La méthode d’impression 3D rapide évolue vers les organes imprimés en 3D

Écrit par abadmin

Cela ressemble à de la science-fiction: une machine plonge dans une cuve peu profonde de glu jaune translucide et en sort ce qui devient une main grandeur nature.

Mais la vidéo de sept secondes, qui est accélérée à partir de 19 minutes, est réelle.

La main, qui prendrait six heures à créer à l’aide de méthodes d’impression 3D conventionnelles, démontre ce que les ingénieurs de l’Université de Buffalo disent être un progrès vers les tissus et organes humains imprimés en 3D – une biotechnologie qui pourrait éventuellement sauver d’innombrables vies perdues en raison de la pénurie d’organes de donneurs.

«La technologie que nous avons développée est 10 à 50 fois plus rapide que la norme de l’industrie, et elle fonctionne avec des échantillons de grande taille qui étaient très difficiles à atteindre auparavant», déclare Ruogang Zhao, co-auteur principal de l’étude, PhD, professeur agrégé de génie biomédical.

 

Crédit image: State University of New York à Buffalo (écran vidéo YouTube)

Le travail est décrit dans un étudier publié dans la revue Advanced Healthcare Materials.

Il se concentre sur une méthode d’impression 3D appelée stéréolithographie et des matériaux gélatineux connus sous le nom d’hydrogels, qui sont utilisés pour créer, entre autres, des couches, des lentilles de contact et des échafaudages en génie tissulaire.

Cette dernière application est particulièrement utile dans l’impression 3D, et c’est quelque chose que l’équipe de recherche a consacré une grande partie de ses efforts à l’optimisation pour obtenir sa technique d’impression 3D incroyablement rapide et précise.

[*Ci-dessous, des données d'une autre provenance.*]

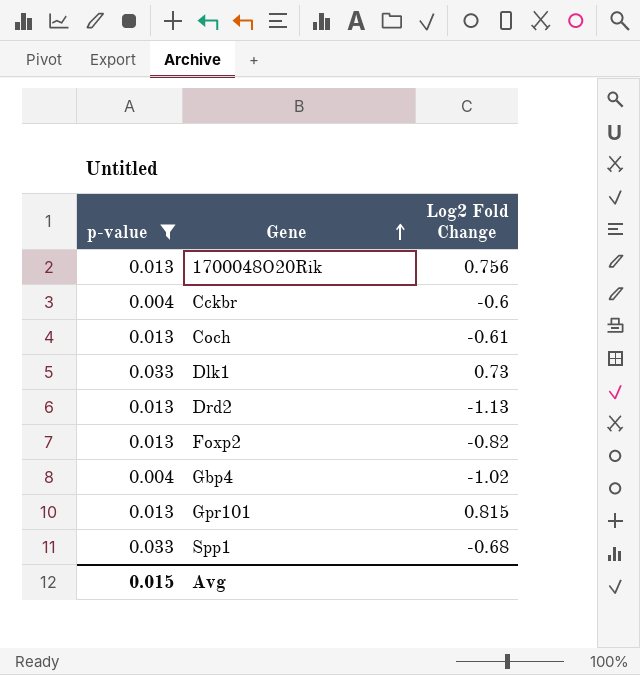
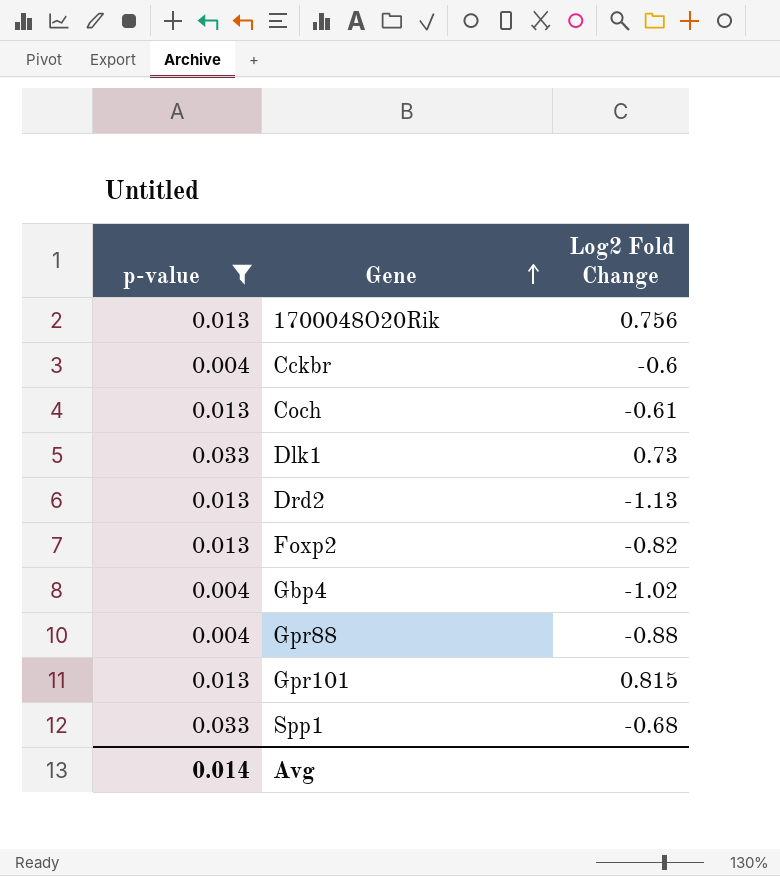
row Gpr88: none -> 0.004 | -0.88
Avg | p-value: 0.015 -> 0.014

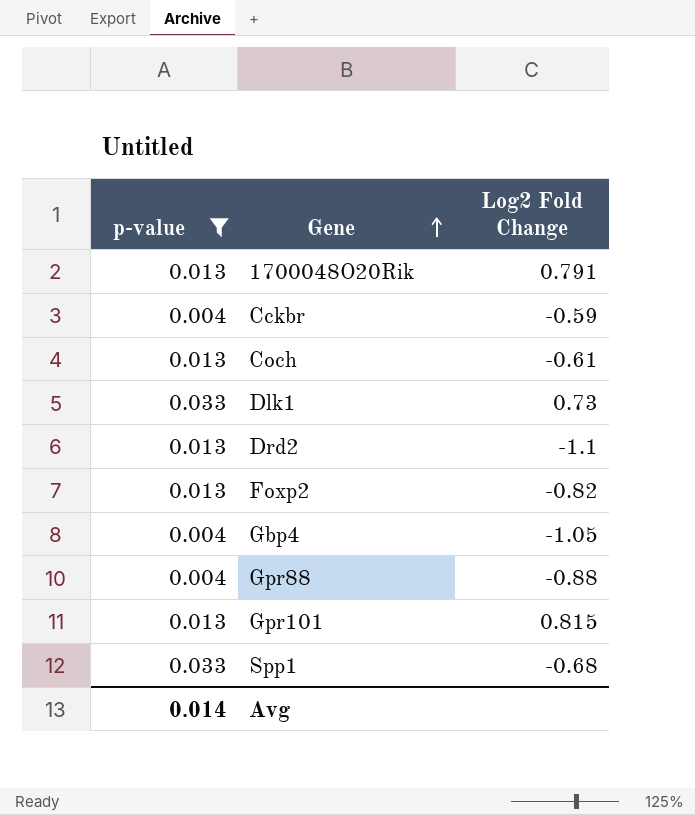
1700048O20Rik | Log2 Fold Change: 0.756 -> 0.791
Cckbr | Log2 Fold Change: -0.6 -> -0.59
Drd2 | Log2 Fold Change: -1.13 -> -1.1
Gbp4 | Log2 Fold Change: -1.02 -> -1.05

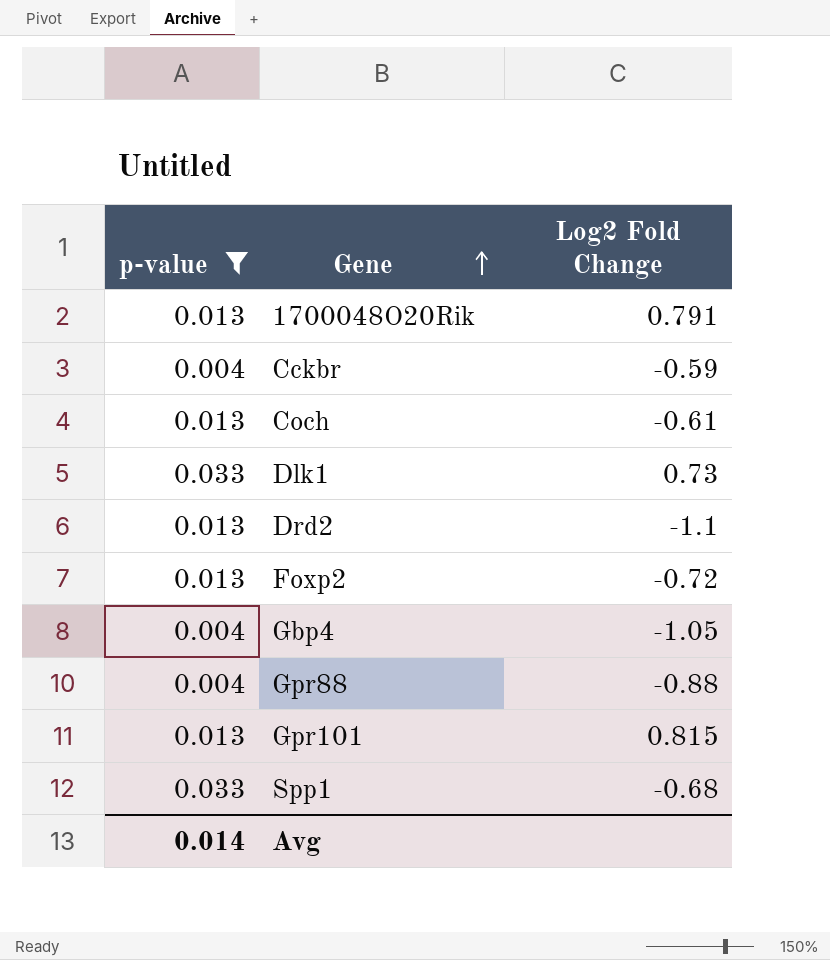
Foxp2 | Log2 Fold Change: -0.82 -> -0.72

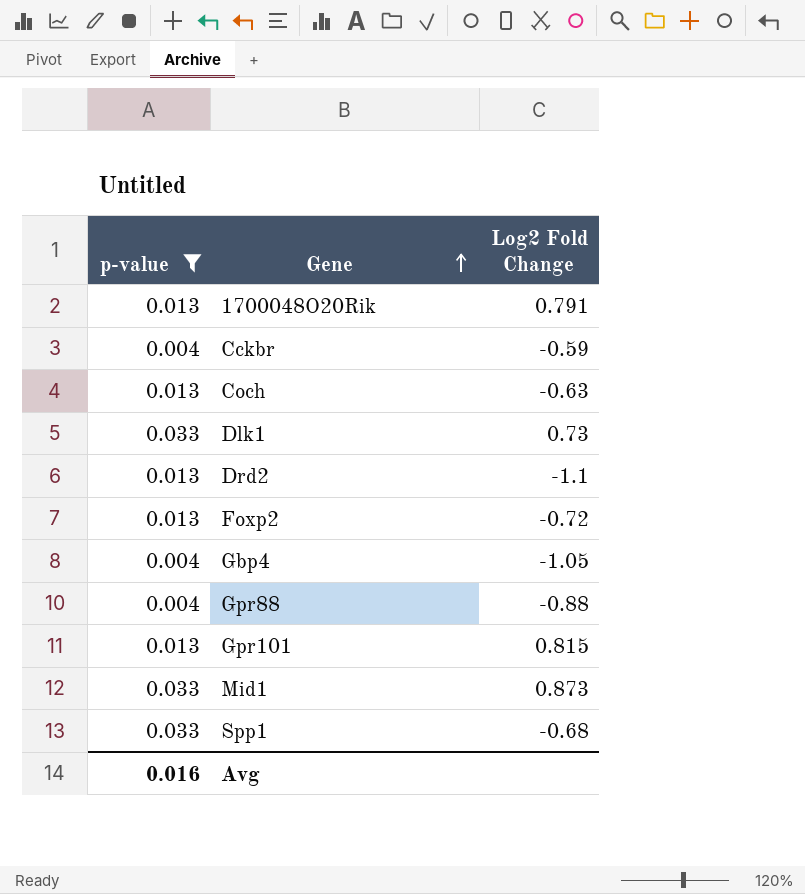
Coch | Log2 Fold Change: -0.61 -> -0.63
row Mid1: none -> 0.033 | 0.873
Avg | p-value: 0.014 -> 0.016

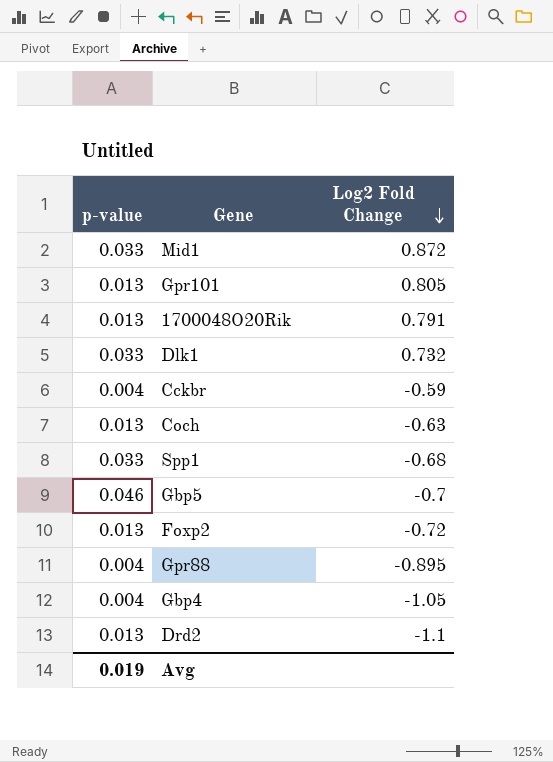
filter: p-value != 0.046 -> none
row order: Gene ascending -> Log2 Fold Change descending
Mid1 | Log2 Fold Change: 0.873 -> 0.872
Gpr101 | Log2 Fold Change: 0.815 -> 0.805
Dlk1 | Log2 Fold Change: 0.73 -> 0.732
Gpr88 | Log2 Fold Change: -0.88 -> -0.895
Avg | p-value: 0.016 -> 0.019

«Notre méthode permet l’impression rapide de modèles d’hydrogel de la taille d’un centimètre. Cela réduit considérablement la déformation des pièces et les blessures cellulaires causées par l’exposition prolongée aux stress environnementaux que vous voyez couramment dans les méthodes d’impression 3D conventionnelles », explique l’autre co-auteur principal de l’étude, Chi Zhou, PhD, professeur agrégé d’ingénierie industrielle et des systèmes.

Les chercheurs affirment que le procédé est particulièrement adapté à l’impression de cellules avec des réseaux de vaisseaux sanguins intégrés, une technologie naissante qui devrait être un élément central de la production de tissus et d’organes humains imprimés en 3D.

Les premiers auteurs de l’étude comprennent d’anciens étudiants de l’UB Nanditha Anandakrishnan, PhD, maintenant chercheur postdoctoral à la Icahn School of Medicine de Mount Sinai, et Hang Ye, PhD, maintenant chercheur à SprintRay Inc. Zipeng Guo, actuellement doctorant à Zhou’s lab, est également un premier auteur.